Because of that, each day in the classroom last week started out chaotic.
I'm sure it didn't look chaotic to an outside observer. But in my insides, there was chaos. My head was spinning, my stomach churning, my mouth was getting dry, and my face was starting to burn. I could feel myself starting to talk faster and with a higher pitch.
I was getting overwhelmed. Quickly. First thing in the morning. And as a highly sensitive person, avoiding the feeling of being overwhelmed is the most important thing I can do to conserve my much needed energy.
When highly sensitive people get overwhelmed, they have more trouble thinking on their feet, saying the right things and making decisive choices. Being overwhelmed makes highly sensitive people much less effective teachers.
So what was I doing wrong?
My students knew the routine. They knew how to come in, sign up for lunch, read the message, and start their morning work.

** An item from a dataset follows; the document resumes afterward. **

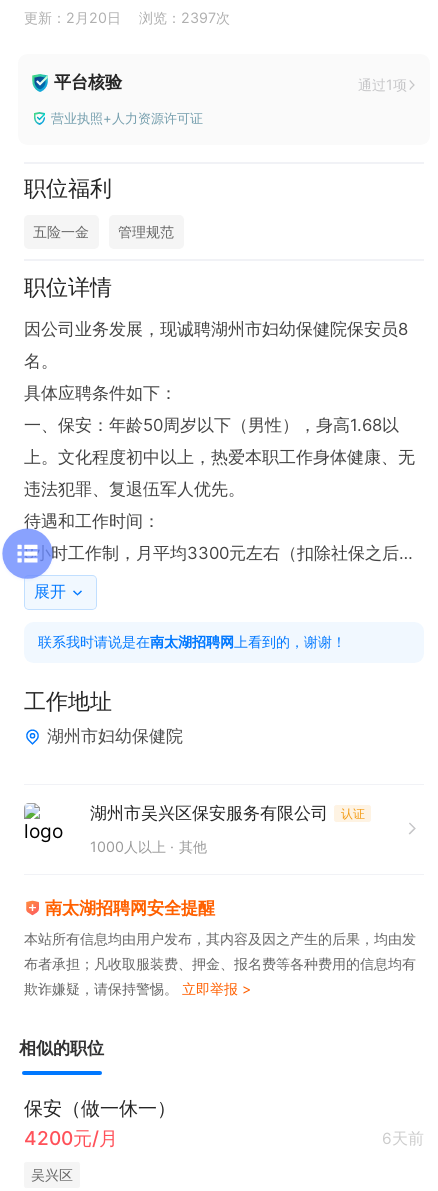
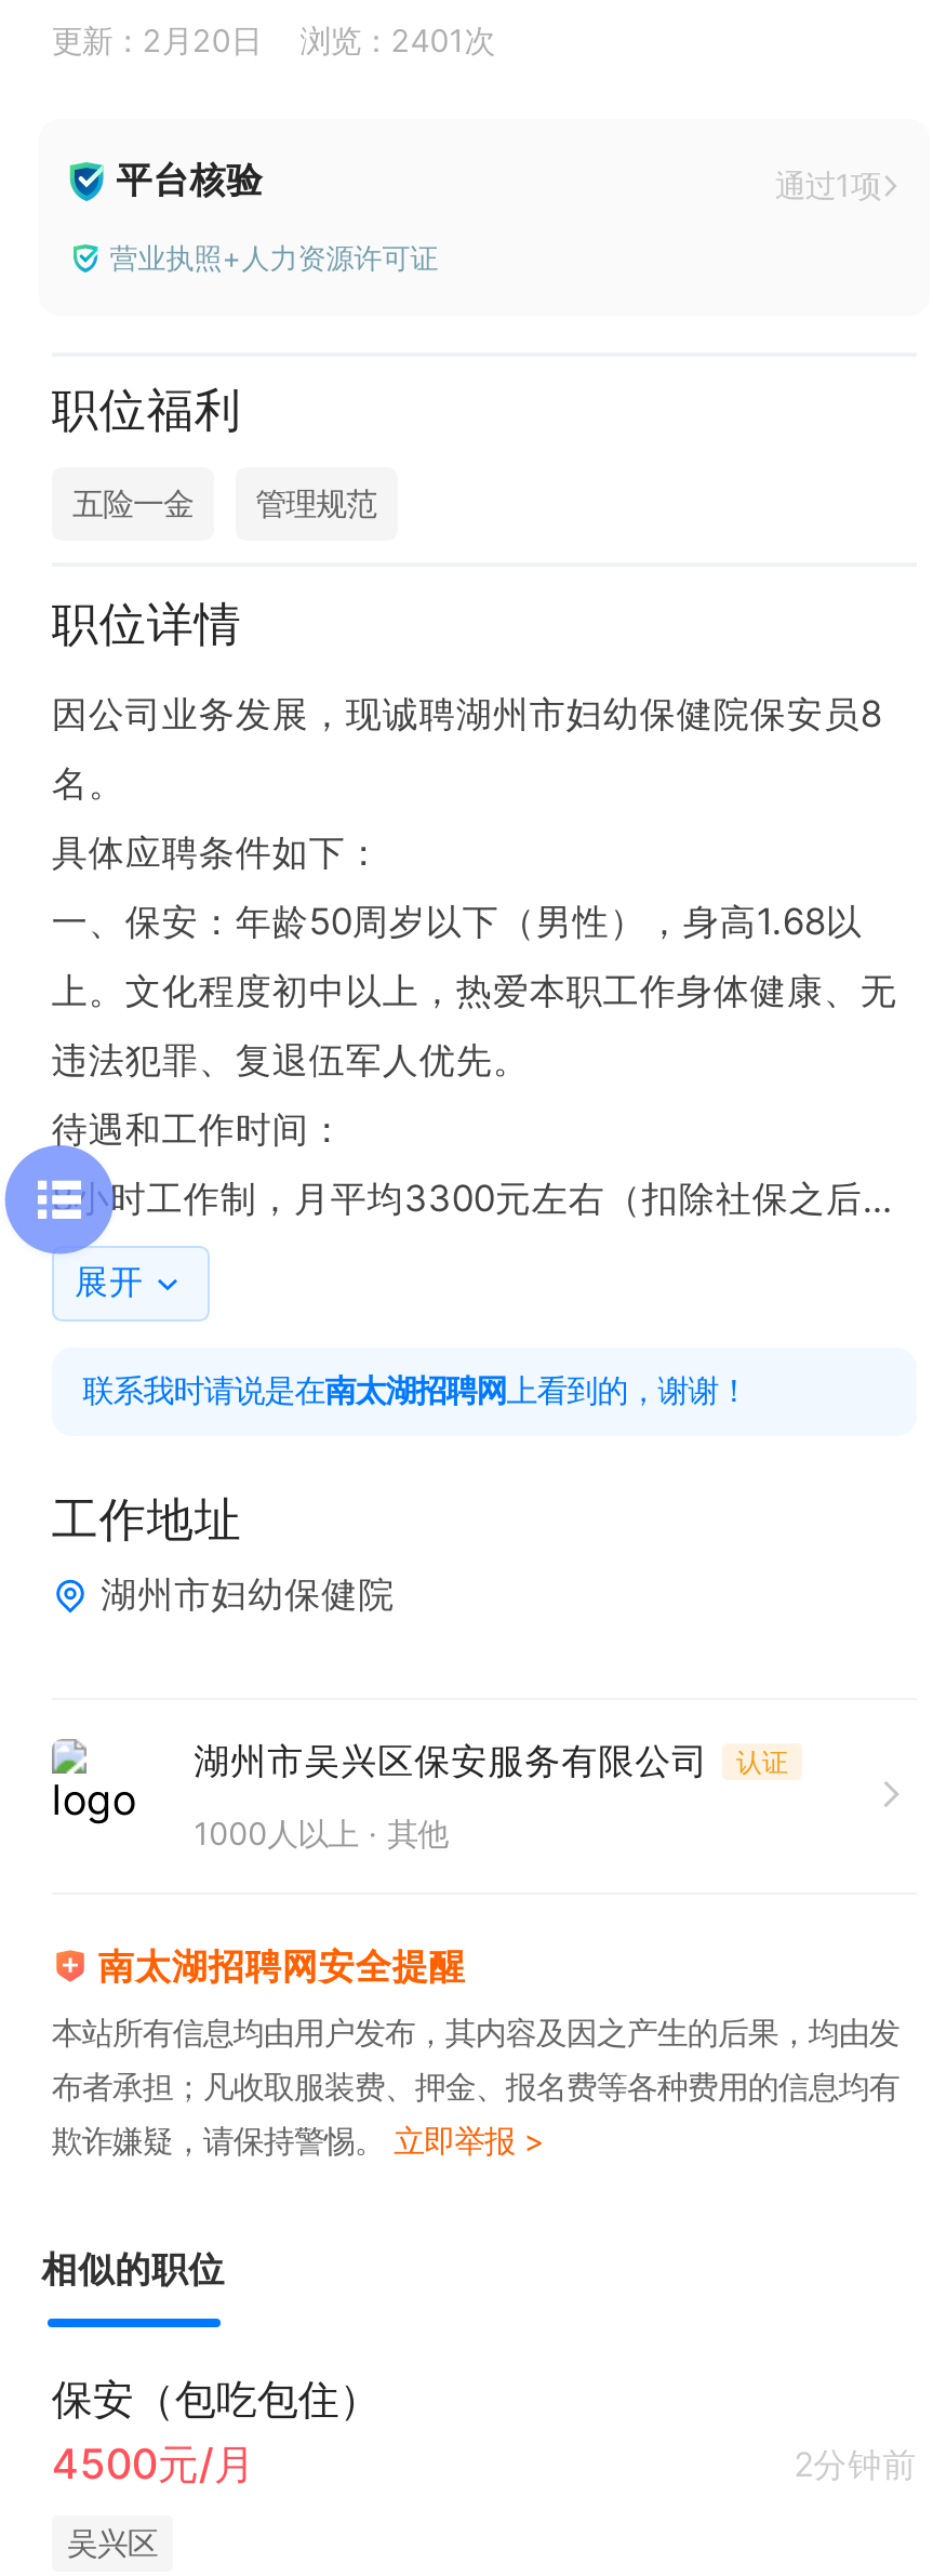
[24,9,230,26] 更新：2月20日 浏览：2397次 -> [52,22,495,58] 更新：2月20日 浏览：2401次
[24,1096,424,1150] 保安（做一休一） | 4200元/月 | 6天前 -> [52,2372,917,2491] 保安（包吃包住） | 4500元/月 | 2分钟前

The problem was the morning work.
I listened to what the rest of the 4th grade teachers were doing for morning work and being the conscientious team member that I am, I thought I should be doing what they were doing. Even though, deep down, a voice was telling me it was the wrong decision.
The morning work was differentiated at three different levels. It was a Daily Math packet with math problems for students to do Monday through Thursday. The intention of the packet is to cover the many different skills learned in 4th grade. The preparation for this was easy. I simply had to make the three different packets and it would last the entire week. The problem with the packet was that there were too many items that students needed help with. So it meant I needed to do lots of on the spot one-on-one teaching.
Picture this. Ten or more students standing in a line at my desk, all needing help on different problems. Me quickly teaching each problem to the students while trying to attend to other morning procedures such as attendance, lunch count, collecting notes and homework. Students waiting not so patiently in line as I thrown in little lessons of how to wait your turn and not interrupt when I am talking to another student.
The room is a buzz of chaotic activity.
Not the way I want to start my day.
A Better Way to Start the Day
After reflecting on why I came home so drained all week, here is how I now start my day.
Students have been taught how to come into the classroom, sign up for lunch, read the morning message on the board and begin the morning work that is in their folders.
The morning work takes more time to prepare. But the results are worth it.
It is never a new skill. It always a review or application of something they have learned. Usually it reinforces what we are working on during the day.
When students complete their morning work, they go to the correction table and correct their own work. They bring it to me for a quick check. If they got something wrong, I ask them to tell me why they think they got it wrong. Then, they put it into their mailbox.
Students can move onto a choice. I have a list to choose from called "What Can I Do When I Am Done?" It includes a variety of independent activities such a read, write, quiet games, draw, puzzles, and computer games.
I use this time to first attend to my clerical duties and then help individual students. I usually pull a couple students who I think made need help to sit with at a round table as I check other students' morning work.
The room has a soft hum of productive activity.
This is the way I love to start my day.